Jumping a bit ahead to close our Spanish government chapter, we organised a meeting in 2012 in Madrid to celebrate the end of the grant and showcase the results. It was a really nice event. For the first time, we had a commercial-off-the-shelf WR switch we could just buy. It featured the beautiful WR logo Julian’s daughter had drawn for us back in October 2008, still in use today. Walking towards dinner in the centre one night, some of us found ourselves in the middle of a demonstration to defend the Spanish public health system. It was impossible to go through it. It was so dense. So we just joined the protest: ¡Sanidad! ¡Pública! ¡Sanidad! ¡Pública!

Superluminal neutrinos

April 2011 saw the first WR meeting outside CERN, in GSI. The highlight of that workshop was the demonstration of PTP working on a node. Independently of WR development, we at CERN had been maintaining our legacy timing system, which was being used, among other things, to send neutrinos to Gran Sasso (Italy) through the crust of the Earth, in a 731 km straight line.

Maciej, Alessandro, myself and Tom in the WR lab (2011).

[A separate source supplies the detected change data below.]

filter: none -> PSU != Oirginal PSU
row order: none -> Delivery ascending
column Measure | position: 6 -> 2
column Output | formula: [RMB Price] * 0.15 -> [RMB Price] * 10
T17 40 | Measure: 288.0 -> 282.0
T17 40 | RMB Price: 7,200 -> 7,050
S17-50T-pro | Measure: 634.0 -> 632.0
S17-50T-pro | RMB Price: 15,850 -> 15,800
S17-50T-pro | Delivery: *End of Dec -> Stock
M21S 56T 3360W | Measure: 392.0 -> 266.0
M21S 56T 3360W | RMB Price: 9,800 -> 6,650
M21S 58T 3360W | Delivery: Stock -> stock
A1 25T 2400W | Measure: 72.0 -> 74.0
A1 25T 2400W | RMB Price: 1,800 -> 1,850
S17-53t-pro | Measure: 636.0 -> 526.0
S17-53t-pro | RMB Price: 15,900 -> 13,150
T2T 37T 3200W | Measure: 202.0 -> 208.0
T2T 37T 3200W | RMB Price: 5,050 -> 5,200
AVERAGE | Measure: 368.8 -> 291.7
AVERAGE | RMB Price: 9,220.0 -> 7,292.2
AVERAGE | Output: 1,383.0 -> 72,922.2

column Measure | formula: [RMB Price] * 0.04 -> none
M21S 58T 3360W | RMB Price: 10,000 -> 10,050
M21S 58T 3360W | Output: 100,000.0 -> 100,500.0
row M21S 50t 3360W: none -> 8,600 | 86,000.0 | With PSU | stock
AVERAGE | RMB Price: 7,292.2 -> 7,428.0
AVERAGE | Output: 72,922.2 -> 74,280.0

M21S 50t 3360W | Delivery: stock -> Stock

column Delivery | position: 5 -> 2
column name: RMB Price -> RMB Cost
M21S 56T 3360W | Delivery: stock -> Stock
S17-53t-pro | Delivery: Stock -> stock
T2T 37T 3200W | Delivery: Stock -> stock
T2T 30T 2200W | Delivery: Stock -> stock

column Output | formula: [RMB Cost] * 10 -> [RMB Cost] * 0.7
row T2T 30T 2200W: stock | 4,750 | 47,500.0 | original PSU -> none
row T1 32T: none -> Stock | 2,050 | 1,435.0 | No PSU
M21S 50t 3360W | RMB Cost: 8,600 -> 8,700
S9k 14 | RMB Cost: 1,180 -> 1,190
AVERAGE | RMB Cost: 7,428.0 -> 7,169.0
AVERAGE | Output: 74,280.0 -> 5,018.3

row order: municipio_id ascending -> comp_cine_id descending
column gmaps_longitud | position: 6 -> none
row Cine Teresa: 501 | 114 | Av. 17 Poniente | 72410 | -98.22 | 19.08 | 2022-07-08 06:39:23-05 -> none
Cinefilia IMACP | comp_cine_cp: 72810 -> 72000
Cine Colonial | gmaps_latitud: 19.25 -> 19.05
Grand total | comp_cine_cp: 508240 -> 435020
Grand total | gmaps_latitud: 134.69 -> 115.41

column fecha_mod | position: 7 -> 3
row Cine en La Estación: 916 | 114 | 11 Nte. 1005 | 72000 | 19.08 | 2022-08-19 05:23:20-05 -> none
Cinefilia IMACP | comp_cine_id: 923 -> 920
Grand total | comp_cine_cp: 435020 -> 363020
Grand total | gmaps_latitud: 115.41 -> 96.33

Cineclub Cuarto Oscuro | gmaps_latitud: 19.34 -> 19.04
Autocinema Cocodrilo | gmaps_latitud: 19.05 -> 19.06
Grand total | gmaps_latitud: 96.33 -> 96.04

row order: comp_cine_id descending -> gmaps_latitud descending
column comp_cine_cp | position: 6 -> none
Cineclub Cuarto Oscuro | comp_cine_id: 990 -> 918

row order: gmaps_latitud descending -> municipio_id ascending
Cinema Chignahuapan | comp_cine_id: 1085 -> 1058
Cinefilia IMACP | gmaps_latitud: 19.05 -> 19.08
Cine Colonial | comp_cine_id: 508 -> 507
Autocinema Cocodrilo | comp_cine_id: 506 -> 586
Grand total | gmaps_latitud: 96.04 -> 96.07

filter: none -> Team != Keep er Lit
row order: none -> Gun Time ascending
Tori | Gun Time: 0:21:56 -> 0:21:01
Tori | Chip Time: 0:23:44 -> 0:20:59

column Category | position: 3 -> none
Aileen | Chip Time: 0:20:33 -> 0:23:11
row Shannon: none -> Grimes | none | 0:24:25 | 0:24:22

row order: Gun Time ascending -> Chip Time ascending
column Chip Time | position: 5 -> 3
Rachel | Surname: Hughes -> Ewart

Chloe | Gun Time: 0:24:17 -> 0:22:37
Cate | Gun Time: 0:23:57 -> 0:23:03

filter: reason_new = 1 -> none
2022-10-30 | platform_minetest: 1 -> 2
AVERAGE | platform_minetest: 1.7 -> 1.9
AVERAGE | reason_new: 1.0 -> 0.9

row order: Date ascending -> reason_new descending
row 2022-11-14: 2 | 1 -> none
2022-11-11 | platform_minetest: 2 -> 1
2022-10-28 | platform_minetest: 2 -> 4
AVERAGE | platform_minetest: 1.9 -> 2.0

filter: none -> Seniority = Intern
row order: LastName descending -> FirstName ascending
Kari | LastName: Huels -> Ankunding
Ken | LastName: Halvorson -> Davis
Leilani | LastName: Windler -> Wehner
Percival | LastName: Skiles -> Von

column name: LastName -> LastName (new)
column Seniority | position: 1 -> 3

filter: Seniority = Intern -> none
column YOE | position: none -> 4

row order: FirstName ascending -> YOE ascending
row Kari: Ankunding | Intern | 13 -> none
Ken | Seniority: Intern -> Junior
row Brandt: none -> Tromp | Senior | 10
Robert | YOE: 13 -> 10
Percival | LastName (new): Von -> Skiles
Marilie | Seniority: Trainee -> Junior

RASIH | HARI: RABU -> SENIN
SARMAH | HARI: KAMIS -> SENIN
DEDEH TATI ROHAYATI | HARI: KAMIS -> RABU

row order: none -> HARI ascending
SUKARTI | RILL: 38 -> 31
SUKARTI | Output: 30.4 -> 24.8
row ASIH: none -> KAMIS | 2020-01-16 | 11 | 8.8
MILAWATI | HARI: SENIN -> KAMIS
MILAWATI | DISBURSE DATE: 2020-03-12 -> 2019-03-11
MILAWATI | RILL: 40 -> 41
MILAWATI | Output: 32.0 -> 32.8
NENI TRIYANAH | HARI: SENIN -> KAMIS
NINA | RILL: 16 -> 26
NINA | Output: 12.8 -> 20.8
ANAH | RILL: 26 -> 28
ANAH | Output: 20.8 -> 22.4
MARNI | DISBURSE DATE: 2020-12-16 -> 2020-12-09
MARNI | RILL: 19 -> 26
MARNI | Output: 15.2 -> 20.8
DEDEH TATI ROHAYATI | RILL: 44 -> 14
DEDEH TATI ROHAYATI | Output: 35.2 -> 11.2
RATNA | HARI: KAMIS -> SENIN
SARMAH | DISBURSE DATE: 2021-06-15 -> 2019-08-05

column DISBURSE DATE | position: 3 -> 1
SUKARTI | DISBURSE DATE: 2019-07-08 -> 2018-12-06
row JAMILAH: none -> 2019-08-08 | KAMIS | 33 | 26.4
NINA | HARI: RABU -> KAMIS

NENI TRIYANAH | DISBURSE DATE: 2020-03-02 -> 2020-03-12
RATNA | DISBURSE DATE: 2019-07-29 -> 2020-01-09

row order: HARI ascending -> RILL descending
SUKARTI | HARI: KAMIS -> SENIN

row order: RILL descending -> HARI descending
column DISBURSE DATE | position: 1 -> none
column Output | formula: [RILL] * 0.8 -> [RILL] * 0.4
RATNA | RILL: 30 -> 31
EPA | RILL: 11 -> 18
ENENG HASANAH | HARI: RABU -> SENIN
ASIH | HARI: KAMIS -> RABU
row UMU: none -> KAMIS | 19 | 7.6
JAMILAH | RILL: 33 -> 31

The initial specification for the accuracy of the inter-lab synchronisation was around 1 μs. This was enough to statistically discriminate between the neutrinos coming from CERN and the ones coming from the Sun in the Gran Sasso National Laboratory. It soon became apparent that we could do much better, and with an accuracy in the few ns, the OPERA collaboration decided to carry out a time-of-flight experiment. The result was very unexpected and made headlines around the world: neutrinos seemed to be moving faster than the speed of light in vacuum! This was in direct contradiction with special relativity, and because the claim was so radical, we started verifying our (CERN) side of the synchronisation chain very intensely. Finally the OPERA people found a mistake on their (Gran Sasso) side which could explain the anomaly. This was early 2012. Version 3 of the WR switch was not fully ready yet, but there was a lot of pressure to deploy WR in parallel with the OPERA timing system in Gran Sasso, to do a new independent measurement. The months leading to the new measurements of the time-of-flight in the spring 2012 were incredibly stressful for many of us.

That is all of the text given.